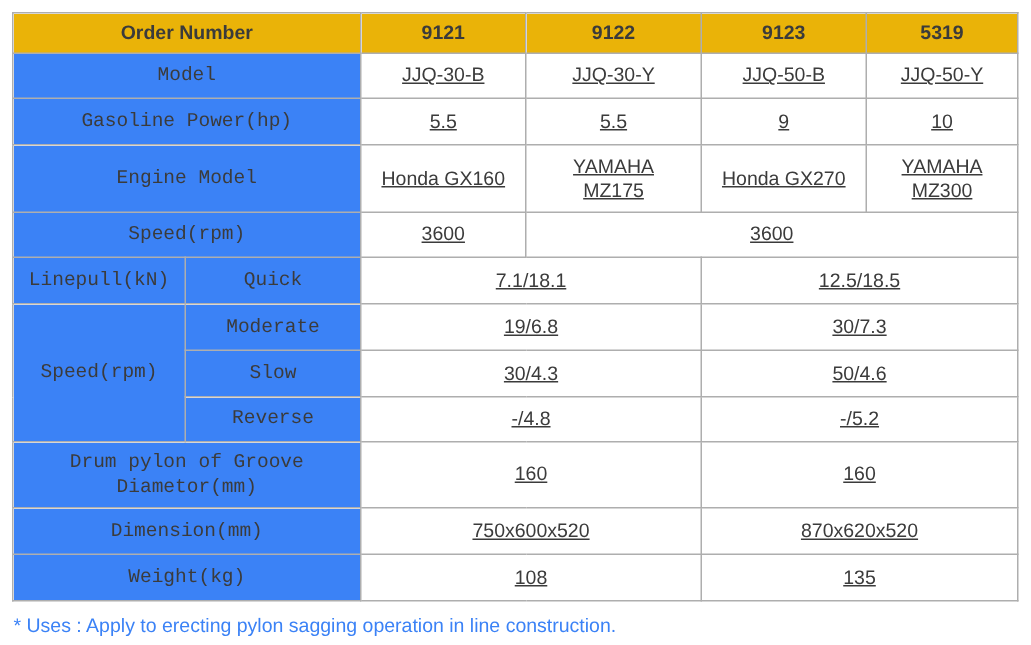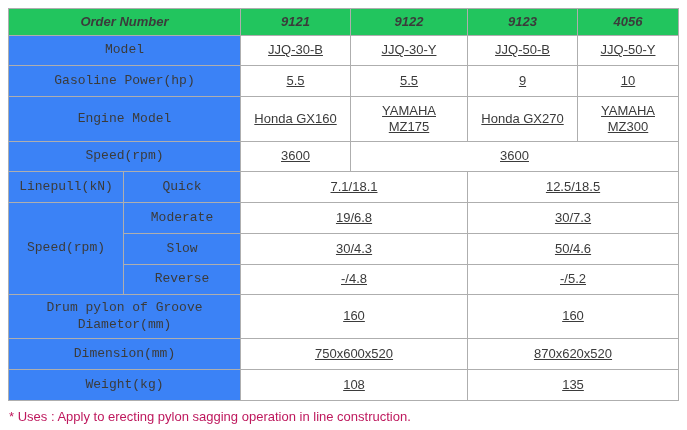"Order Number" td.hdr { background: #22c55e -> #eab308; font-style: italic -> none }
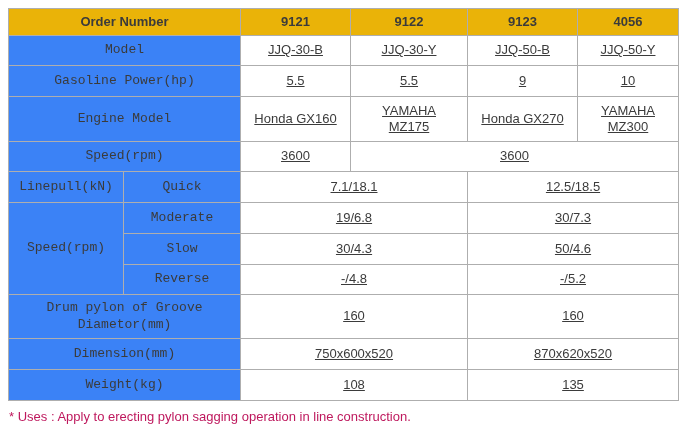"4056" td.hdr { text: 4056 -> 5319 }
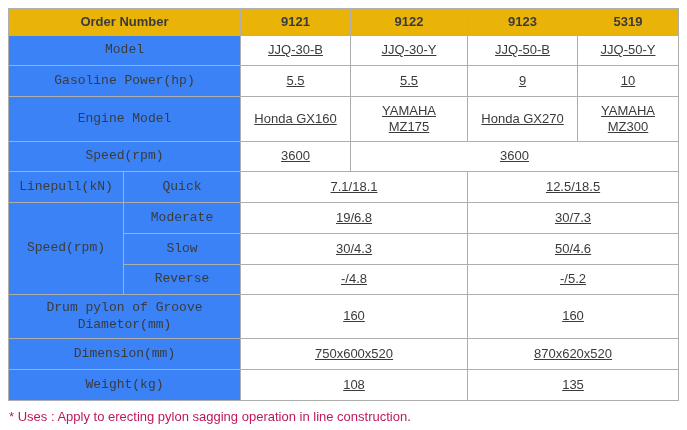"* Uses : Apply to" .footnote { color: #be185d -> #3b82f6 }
________
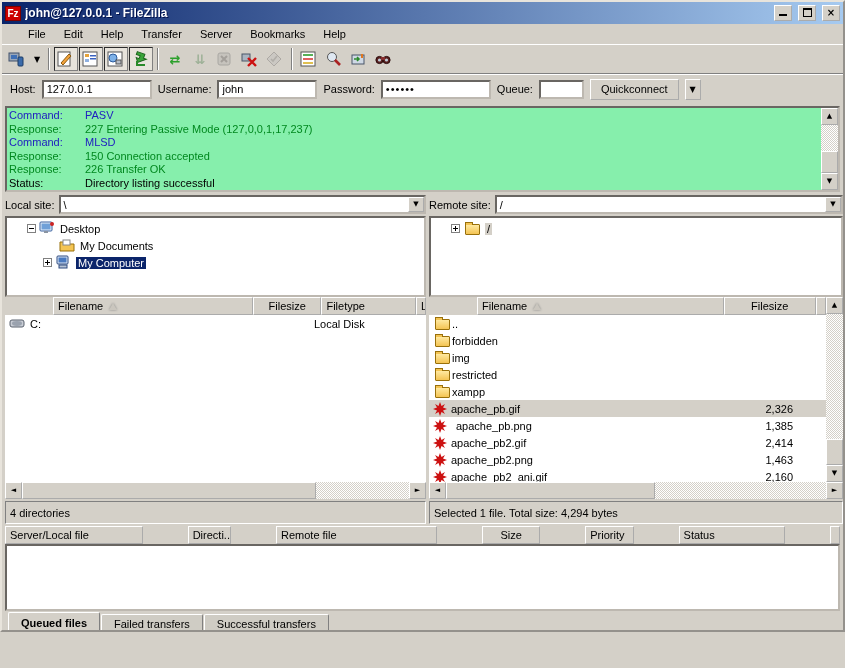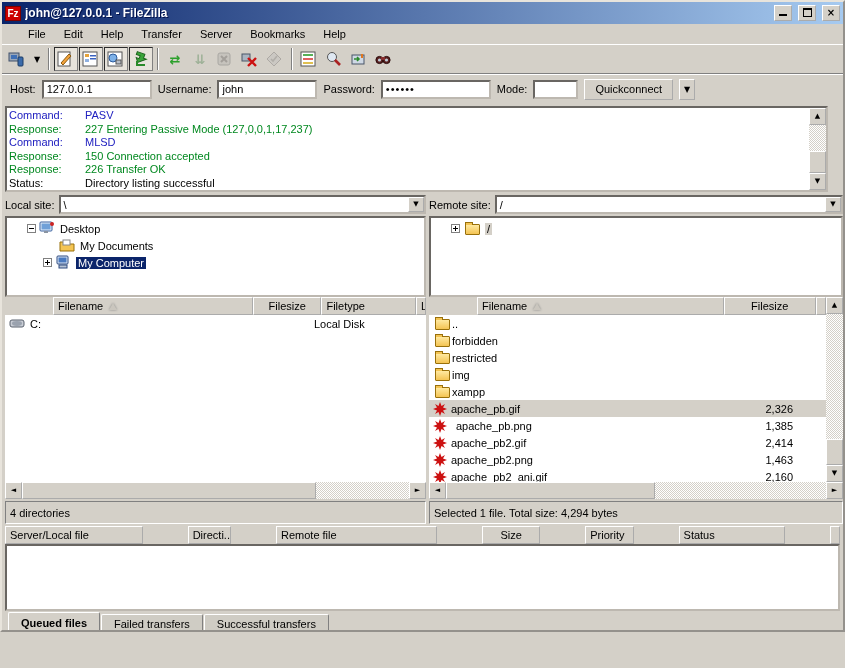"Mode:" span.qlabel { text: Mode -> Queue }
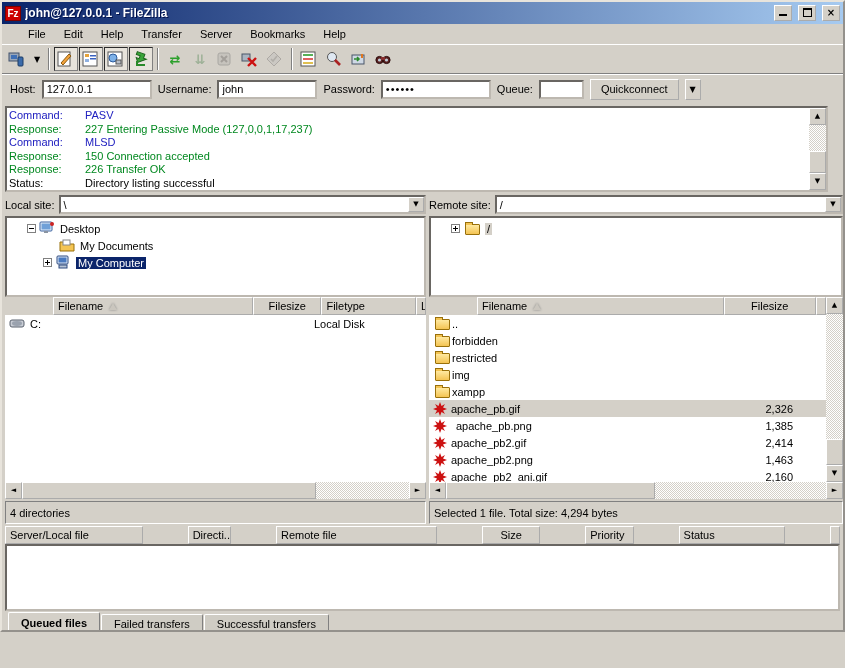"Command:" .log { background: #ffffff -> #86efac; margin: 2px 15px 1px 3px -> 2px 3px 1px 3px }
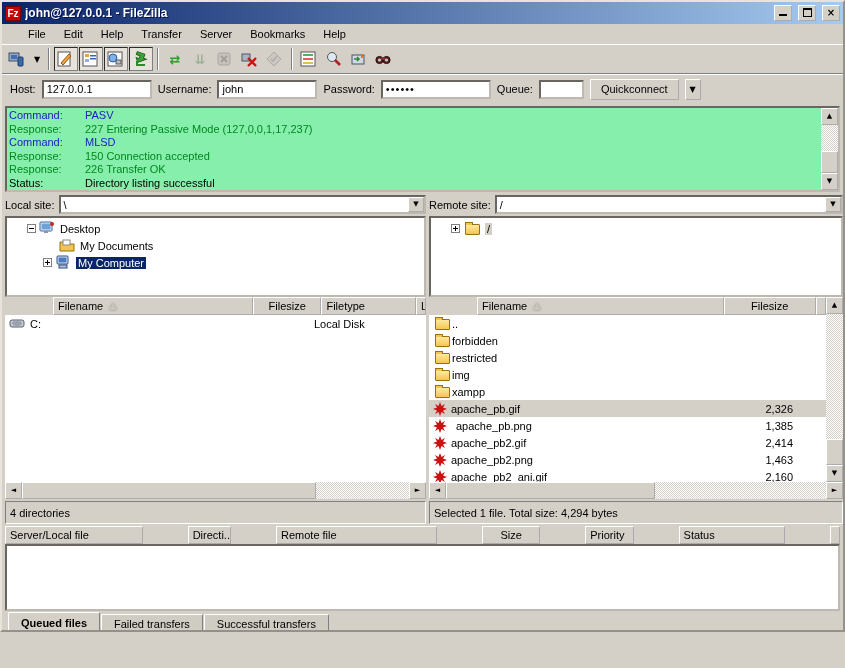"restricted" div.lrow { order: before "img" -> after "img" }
________
# WORK TASK
Quote word for word only the lines above from the one containing "background: #22c55e ->" through the one containing "Uses : Apply". Pictures stay out of your copy.

# TASK OUTPUT
"Order Number" td.hdr { background: #22c55e -> #eab308; font-style: italic -> none }
"4056" td.hdr { text: 4056 -> 5319 }
"* Uses : Apply to" .footnote { color: #be185d -> #3b82f6 }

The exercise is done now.